Aurich - Im Auricher Rat steht ein Wechsel bevor: Udo Haßbargen (SPD) will sein Ratsmandat zurückgeben. Das bestätigte er auf ON-Anfrage. Ausschlaggebend für die Entscheidung sei gewesen, dass die Ratsarbeit sehr viel Zeit in Anspruch nehme. „Das hat zuletzt doch viel Raum eingenommen“, sagt Haßbargen. Schließlich müsse ja auch die Arbeit auf seinem Hof noch erledigt werden. Zudem habe ihm sein Körper signalisiert, dass es an der Zeit sei, etwas kürzer zu treten. Nun könne er sich auf den Betrieb konzentrieren. Dort würden noch einige Projekte anstehen. Politisch wird Udo Haßbargen aber aktiv bleiben. „Dem Ortsrat Extum/Haxtum/Kirchdorf/Rahe bleibe ich weiter treu.“
Der Nachrücker für Udo Haßbargen ist in Aurich kein Unbekannter, auch wenn er bislang weniger politisch in Erscheinung getreten ist. Wolfgang Ladwig wird in die SPD-Fraktion aufrücken. Er war viele Jahre lang Trainer beim Auricher Handballverein OHV und trainiert seit 2020 die neu gegründete Herrenmannschaft des SV Eintracht Ihlow. Mit Erfolg: In dieser Saison spielte die Mannschaft in der Regionsliga, konnte sich dort an die Spitze spielen und steigt nun in die Regionsoberliga Ems-Jade auf.
Rückzug vom OHV 2009
Der Name Wolfgang Ladwig ist untrennbar mit dem Aufstieg und den Erfolgsjahren des OHV Aurich verbunden. Der Vorläufer des OHV war die Handballabteilung des PSV Aurich-West. Diese startete 1986 mit Ladwig an der Seitenlinie in der 1. Kreisklasse in Aurich. 1996 gewann die Mannschaft die Handball-Oberliga Nordsee und stieg somit in die damalige Handball-Regionalliga Nord auf. 1999 wurde von lokalen Geschäftsleuten und Handballverantwortlichen aus der Handballabteilung des PSV Aurich-West, der Ostfriesische Handball-Verein (OHV) Aurich gegründet. Höhepunkt der Erfolgsgeschichte: Am Ende der Saison 2003/2004 stieg die Mannschaft in die 2. Handball-Bundesliga auf und blieb dort insgesamt fünf Jahre.
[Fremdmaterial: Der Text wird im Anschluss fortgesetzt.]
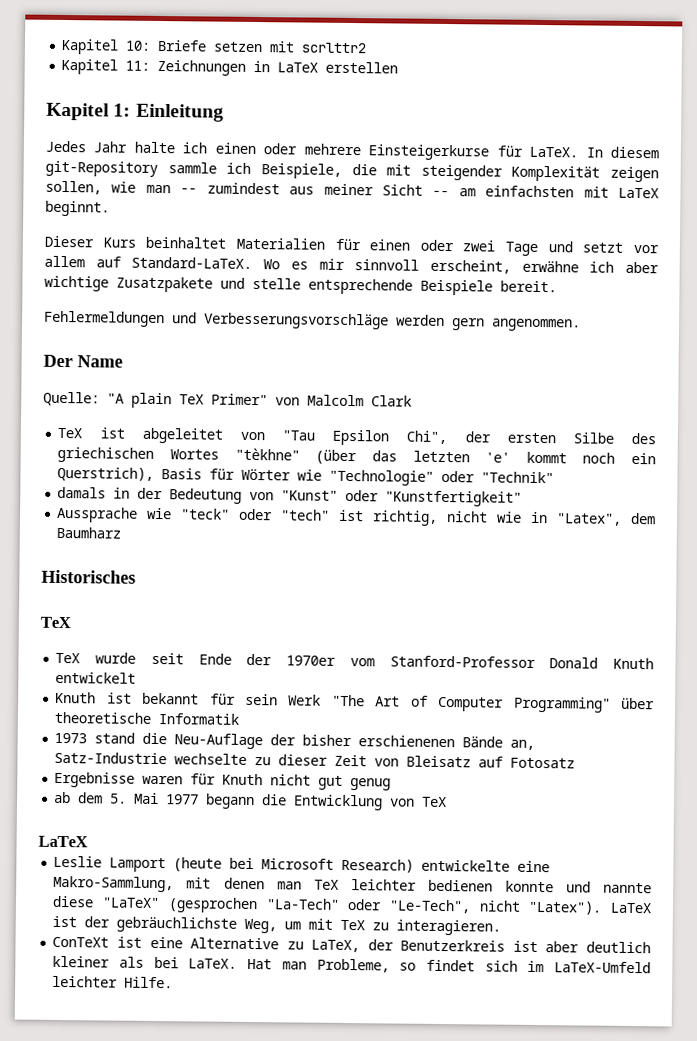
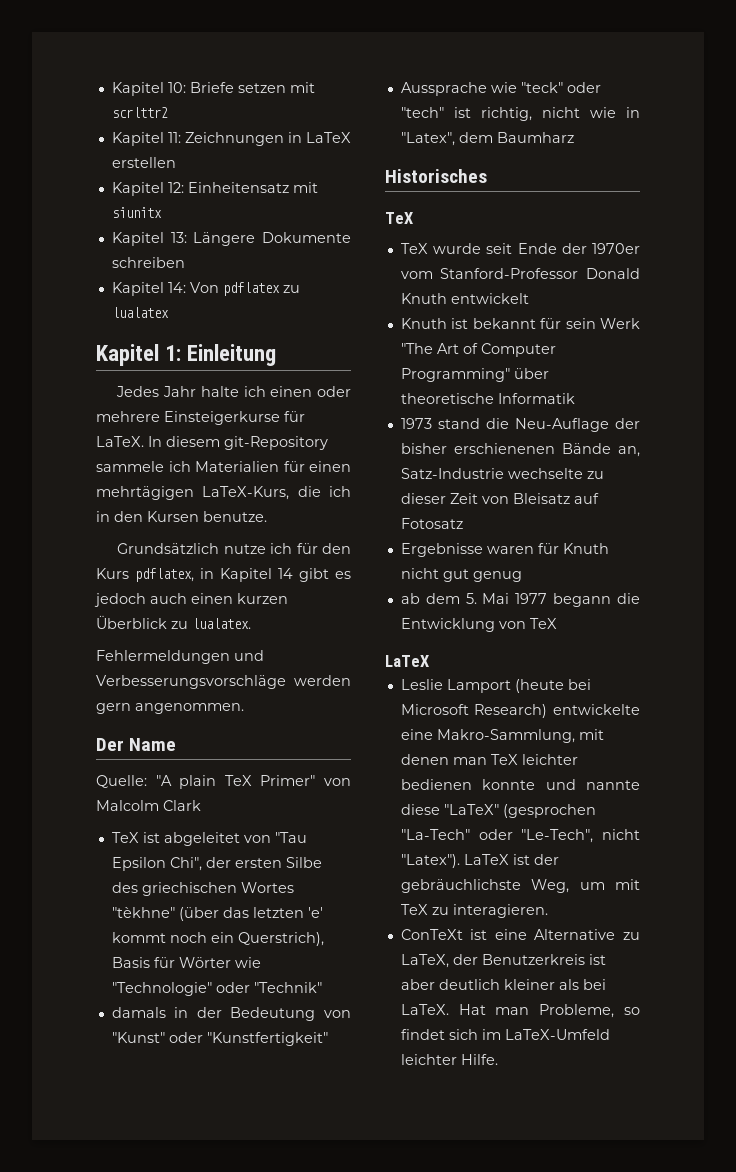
(399, 67) none -> [111,182,318,196] [111,207,162,218] [111,232,351,246] [111,257,185,268] [111,282,300,296] [111,307,169,318] // Kapitel 12: Einheitensatz mit siunitx // Kapitel 13: Längere Dokumente schreiben // Kapitel 14: Von pdflatex zu lualatex
[167,162,659,183] [45,180,659,199] [45,200,110,217] [44,235,659,256] [44,255,659,274] [44,275,557,296] sammle ich Beispiele, die mit steigender Komplexität zeigen sollen, wie man -- zumindest aus meiner Sicht -- am einfachsten mit LaTeX beginnt. // Dieser Kurs beinhaltet Materialien für einen oder zwei Tage und setzt vor allem auf Standard-LaTeX. Wo es mir sinnvoll erscheint, erwähne ich aber wichtige Zusatzpakete und stelle entsprechende Beispiele bereit. -> [96,461,351,472] [96,486,351,500] [96,511,267,522] [117,543,352,554] [96,568,351,582] [94,593,288,607] [96,615,251,629] sammele ich Materialien für einen mehrtägigen LaTeX-Kurs, die ich in den Kursen benutze. // Grundsätzlich nutze ich für den Kurs pdflatex, in Kapitel 14 gibt es jedoch auch einen kurzen Überblick zu lualatex.

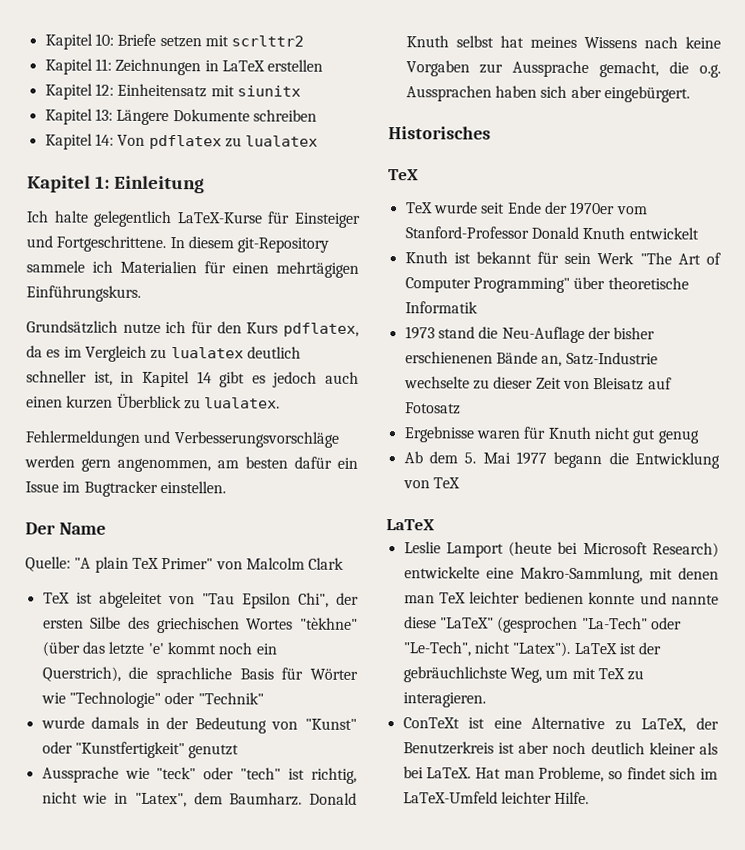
[116,386,351,397] [96,411,305,425] [96,436,144,447] Jedes Jahr halte ich einen oder mehrere Einsteigerkurse für LaTeX. -> [26,210,360,228] [26,235,167,253] Ich halte gelegentlich LaTeX-Kurse für Einsteiger und Fortgeschrittene.
[202,486,351,500] [96,511,267,522] LaTeX-Kurs, die ich in den Kursen benutze. -> [26,285,141,302] Einführungskurs.
(194, 575) none -> [26,345,301,362] [26,370,113,386] da es im Vergleich zu lualatex deutlich schneller ist,
[135,703,244,714] angenommen. -> [117,456,358,473] [25,480,226,497] angenommen, am besten dafür ein Issue im Bugtracker einstellen.
[252,907,304,918] letzten -> [108,641,145,655] letzte
(324, 939) none -> [128,666,232,684] die sprachliche
(322, 987) none -> [40,716,85,729] wurde
(328, 1039) none -> [188,744,240,759] genutzt
[496,132,574,143] Baumharz -> [229,792,357,806] [405,35,721,49] [405,60,721,78] [405,85,690,103] Baumharz. Donald Knuth selbst hat meines Wissens nach keine Vorgaben zur Aussprache gemacht, die o.g. Aussprachen haben sich aber eingebürgert.
[400,593,420,604] ab -> [403,451,423,464] Ab
(435, 984) none -> [552,741,587,755] noch

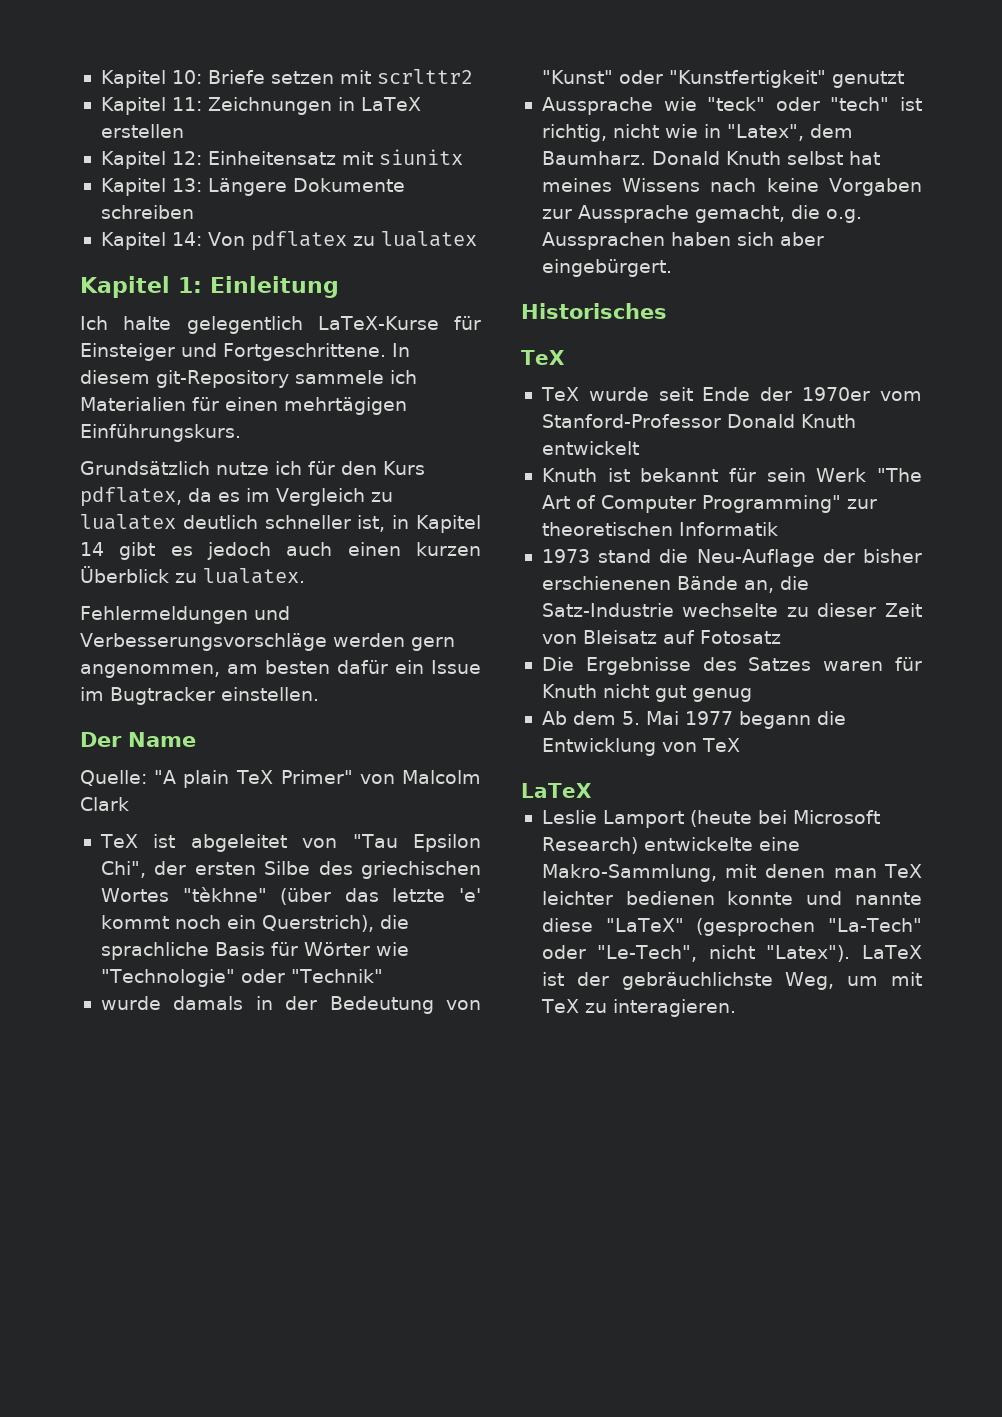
[573,276,689,290] über theoretische -> [846,499,877,509] [541,522,673,536] zur theoretischen
(563, 361) none -> [779,576,809,590] die
[403,426,474,443] Ergebnisse -> [541,657,812,675] Die Ergebnisse des Satzes
[402,716,719,733] [402,741,718,755] [402,766,718,783] [402,791,590,805] // ConTeXt ist eine Alternative zu LaTeX, der Benutzerkreis ist aber noch deutlich kleiner als bei LaTeX. Hat man Probleme, so findet sich im LaTeX-Umfeld leichter Hilfe. -> (736, 1008) none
Dann kam das abrupte Ende: Im Jahr 2006 zog Wolfgang Ladwig sich als Trainer zurück. Nachdem die Steuerfahndung sich 2007 mit dem Verein beschäftigt hatte und die Mannschaft von der zweiten Bundesliga in die Regionalliga abgestiegen war, konnte der OHV sich keinen hauptamtlichen Trainer mehr leisten. Wolfgang Ladwig kehrte zurück, ehe er sich 2009 endgültig von allen Ämtern innerhalb des OHV zurückzog.